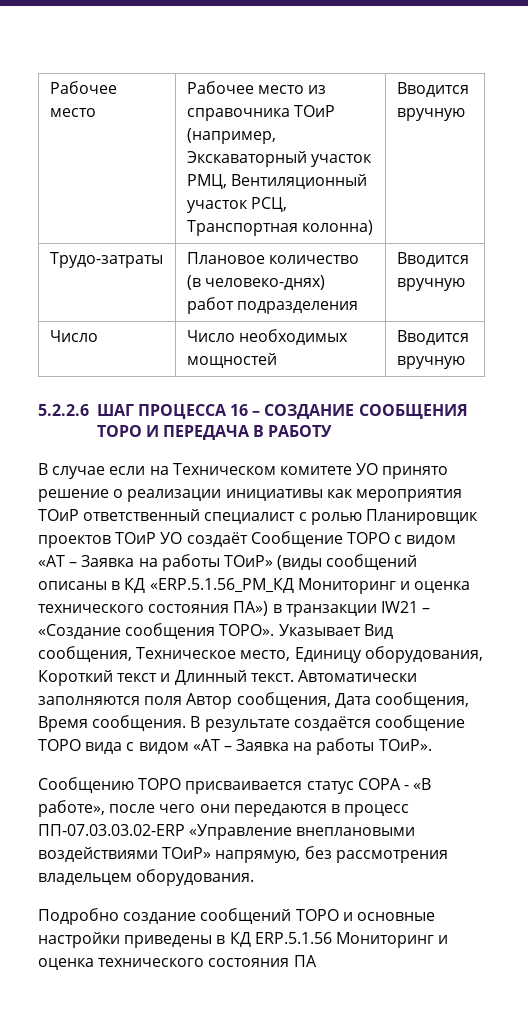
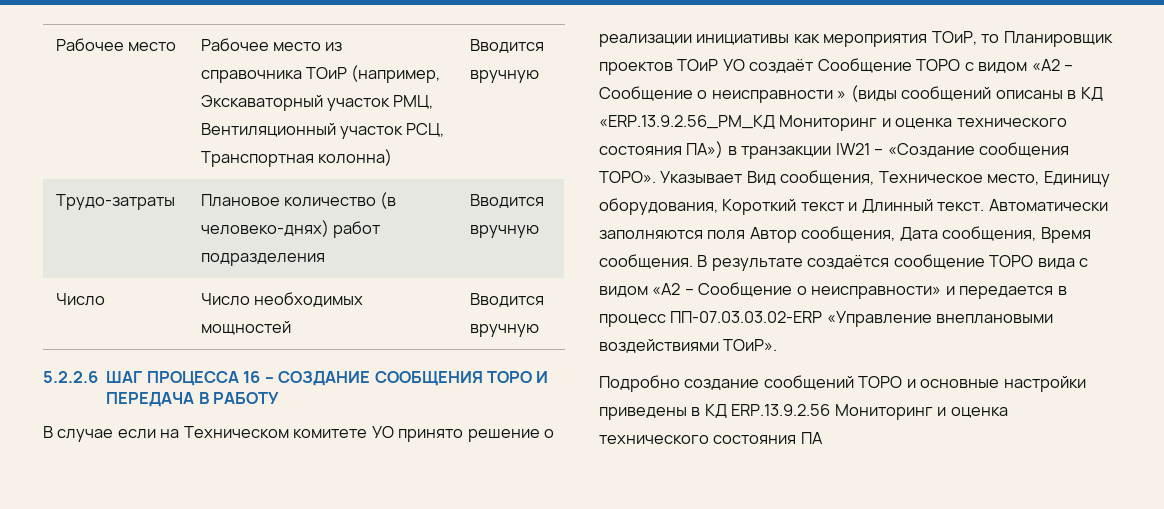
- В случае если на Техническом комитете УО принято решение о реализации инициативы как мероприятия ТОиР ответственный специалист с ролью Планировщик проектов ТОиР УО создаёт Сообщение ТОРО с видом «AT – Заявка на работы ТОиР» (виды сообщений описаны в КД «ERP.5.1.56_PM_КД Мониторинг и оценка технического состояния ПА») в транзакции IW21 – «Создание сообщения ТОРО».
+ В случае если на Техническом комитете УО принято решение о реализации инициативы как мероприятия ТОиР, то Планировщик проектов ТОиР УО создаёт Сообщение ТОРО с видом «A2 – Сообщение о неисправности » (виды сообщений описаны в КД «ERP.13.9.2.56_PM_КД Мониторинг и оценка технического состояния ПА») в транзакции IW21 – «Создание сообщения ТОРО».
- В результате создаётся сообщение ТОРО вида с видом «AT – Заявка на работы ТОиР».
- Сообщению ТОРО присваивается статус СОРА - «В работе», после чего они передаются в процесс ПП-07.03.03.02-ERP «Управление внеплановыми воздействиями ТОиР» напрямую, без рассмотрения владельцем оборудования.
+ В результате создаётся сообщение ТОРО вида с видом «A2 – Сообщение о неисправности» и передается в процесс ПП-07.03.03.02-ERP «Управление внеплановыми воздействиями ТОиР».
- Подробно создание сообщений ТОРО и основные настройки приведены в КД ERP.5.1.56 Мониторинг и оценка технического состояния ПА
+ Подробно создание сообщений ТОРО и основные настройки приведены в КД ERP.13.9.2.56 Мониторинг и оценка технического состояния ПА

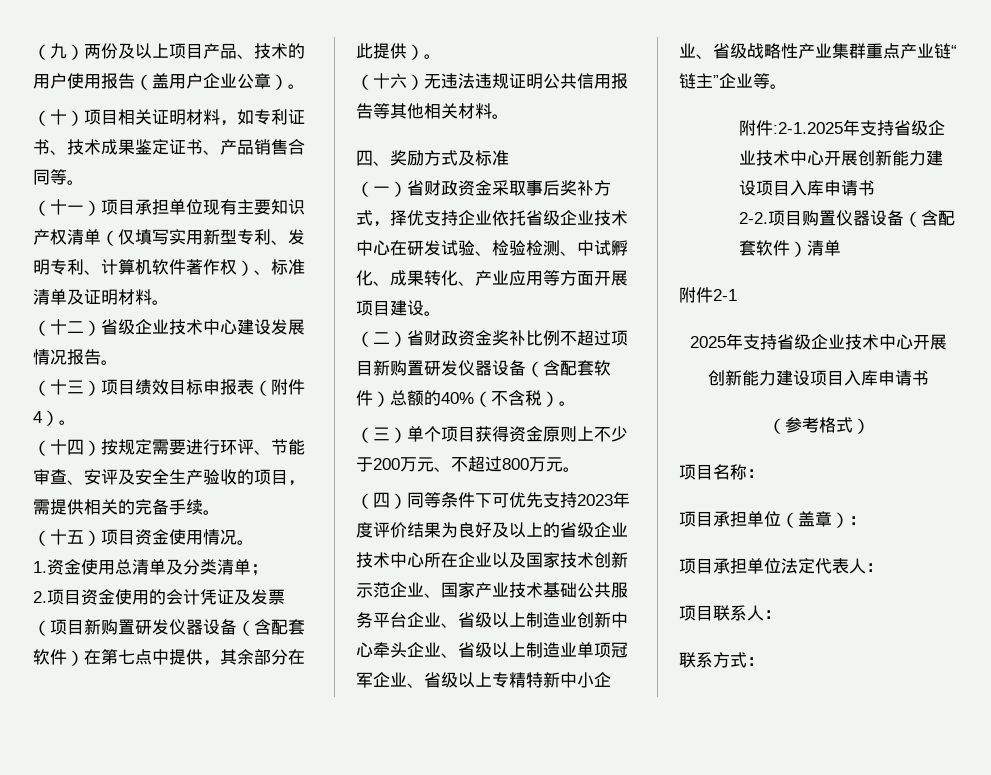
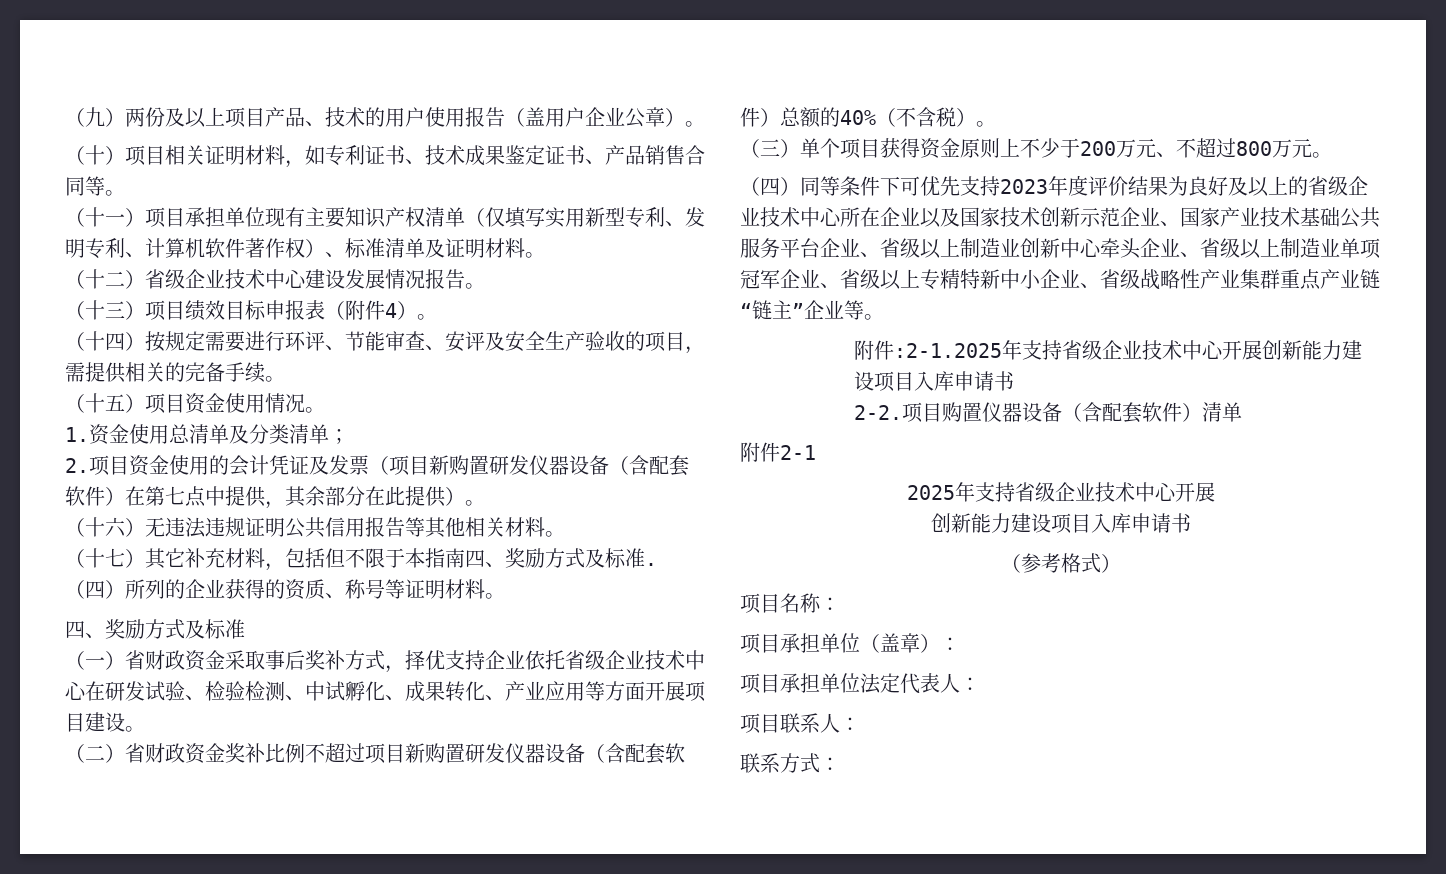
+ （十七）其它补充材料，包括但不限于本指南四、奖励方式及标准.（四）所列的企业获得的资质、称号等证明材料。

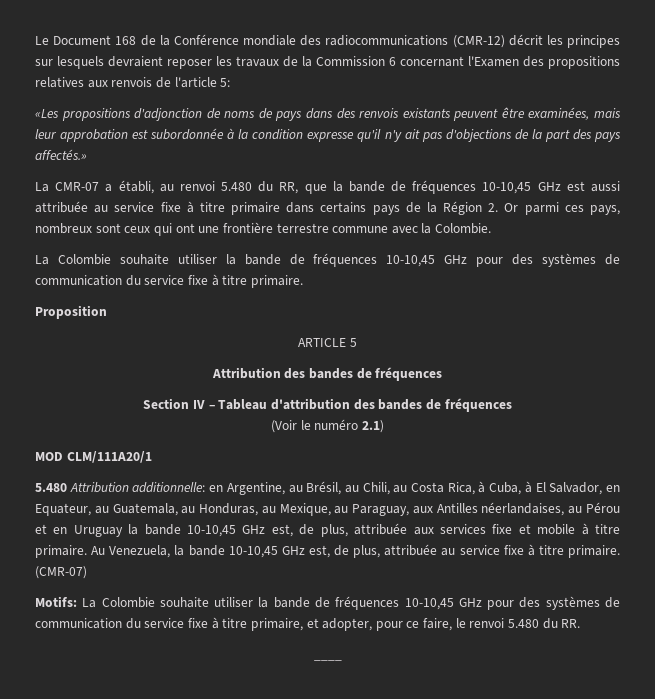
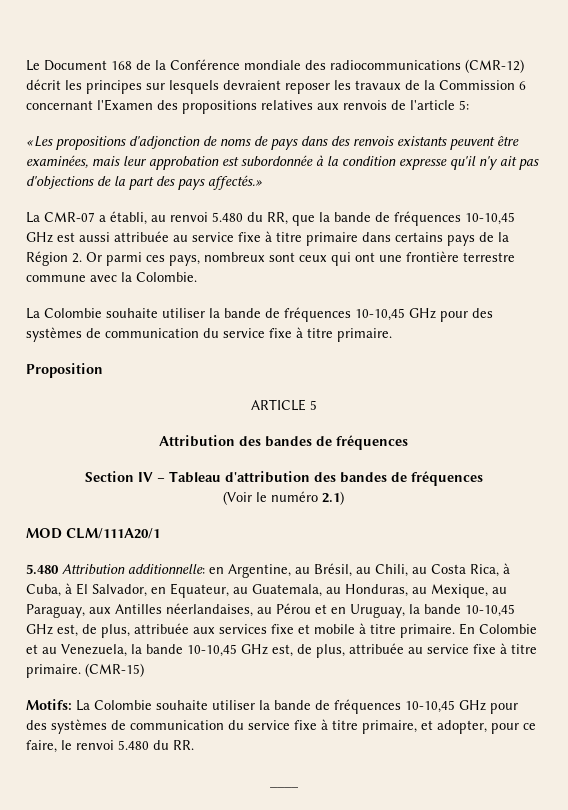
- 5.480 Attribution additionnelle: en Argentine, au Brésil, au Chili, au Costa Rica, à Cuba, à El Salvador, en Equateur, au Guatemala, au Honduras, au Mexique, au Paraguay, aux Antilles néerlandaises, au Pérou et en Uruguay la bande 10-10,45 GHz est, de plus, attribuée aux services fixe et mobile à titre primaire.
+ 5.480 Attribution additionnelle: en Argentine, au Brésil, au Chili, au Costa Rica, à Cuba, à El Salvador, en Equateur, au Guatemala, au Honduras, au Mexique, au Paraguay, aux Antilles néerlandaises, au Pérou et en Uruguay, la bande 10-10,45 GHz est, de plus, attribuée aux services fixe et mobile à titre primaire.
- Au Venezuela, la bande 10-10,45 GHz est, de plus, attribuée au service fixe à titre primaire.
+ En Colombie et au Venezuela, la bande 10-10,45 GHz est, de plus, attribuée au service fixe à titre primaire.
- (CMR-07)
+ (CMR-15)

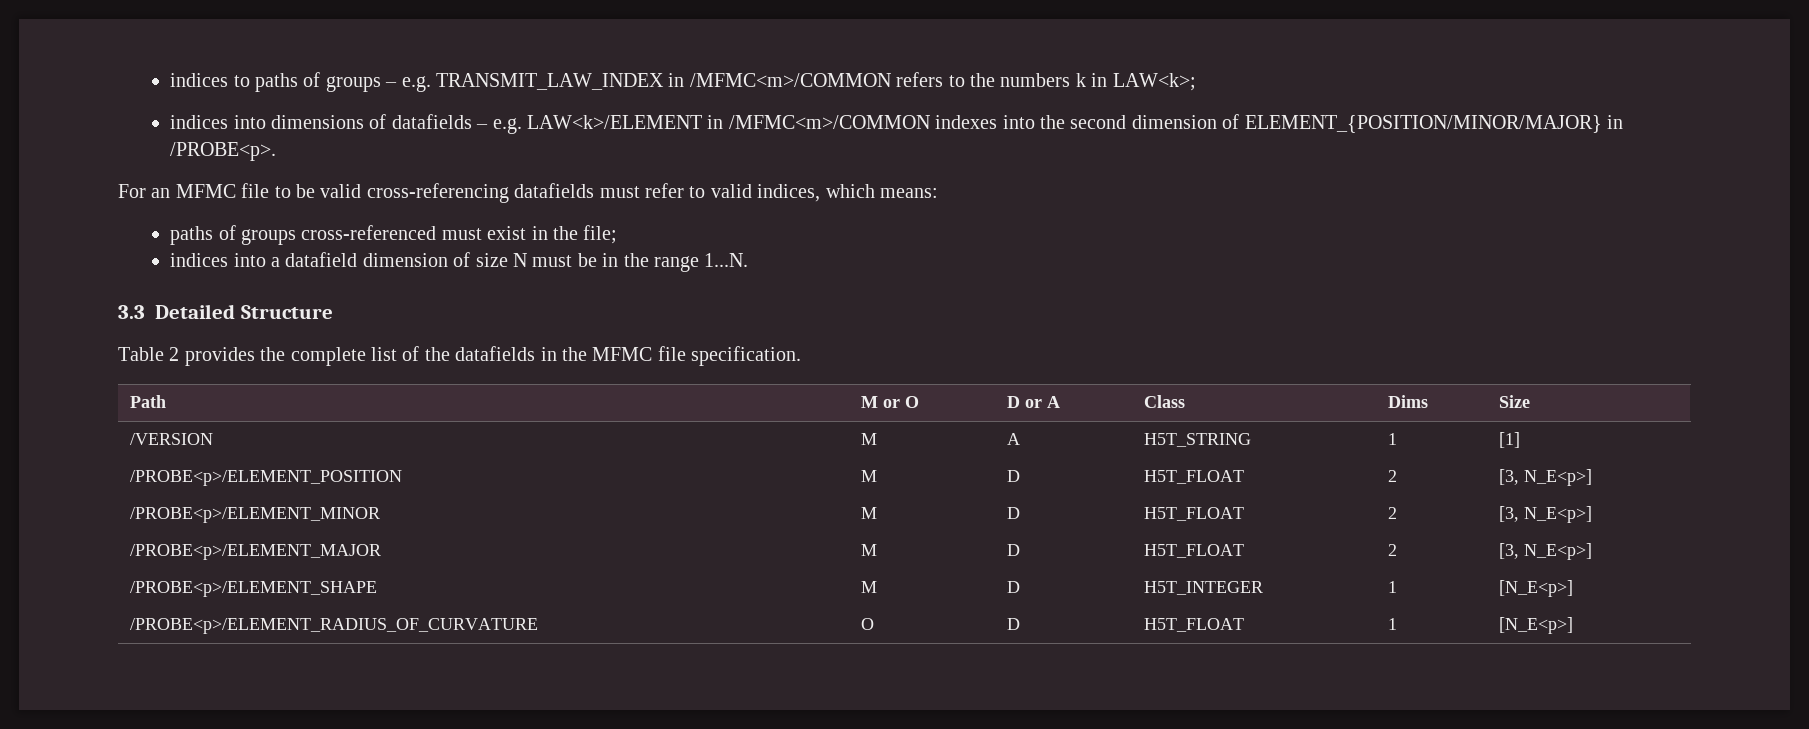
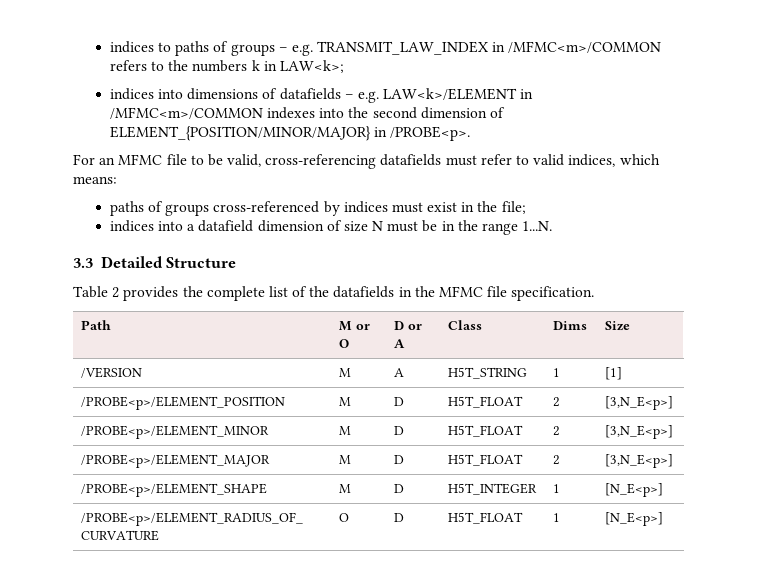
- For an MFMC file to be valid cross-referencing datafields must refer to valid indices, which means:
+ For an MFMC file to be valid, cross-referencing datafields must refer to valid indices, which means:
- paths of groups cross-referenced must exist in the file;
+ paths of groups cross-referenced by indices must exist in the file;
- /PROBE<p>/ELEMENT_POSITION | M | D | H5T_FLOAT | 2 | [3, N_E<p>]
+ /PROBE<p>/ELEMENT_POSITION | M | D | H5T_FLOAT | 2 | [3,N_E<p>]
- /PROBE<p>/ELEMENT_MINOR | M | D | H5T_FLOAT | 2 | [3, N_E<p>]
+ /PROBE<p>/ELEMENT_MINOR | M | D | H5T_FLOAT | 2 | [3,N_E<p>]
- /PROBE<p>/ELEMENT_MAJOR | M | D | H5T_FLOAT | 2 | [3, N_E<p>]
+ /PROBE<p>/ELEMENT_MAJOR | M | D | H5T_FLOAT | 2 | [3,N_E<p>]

_Exercise details_: Select and copy every line of the material that holds the string "работы".

_Answer_:
- В случае если на Техническом комитете УО принято решение о реализации инициативы как мероприятия ТОиР ответственный специалист с ролью Планировщик проектов ТОиР УО создаёт Сообщение ТОРО с видом «AT – Заявка на работы ТОиР» (виды сообщений описаны в КД «ERP.5.1.56_PM_КД Мониторинг и оценка технического состояния ПА») в транзакции IW21 – «Создание сообщения ТОРО».
- В результате создаётся сообщение ТОРО вида с видом «AT – Заявка на работы ТОиР».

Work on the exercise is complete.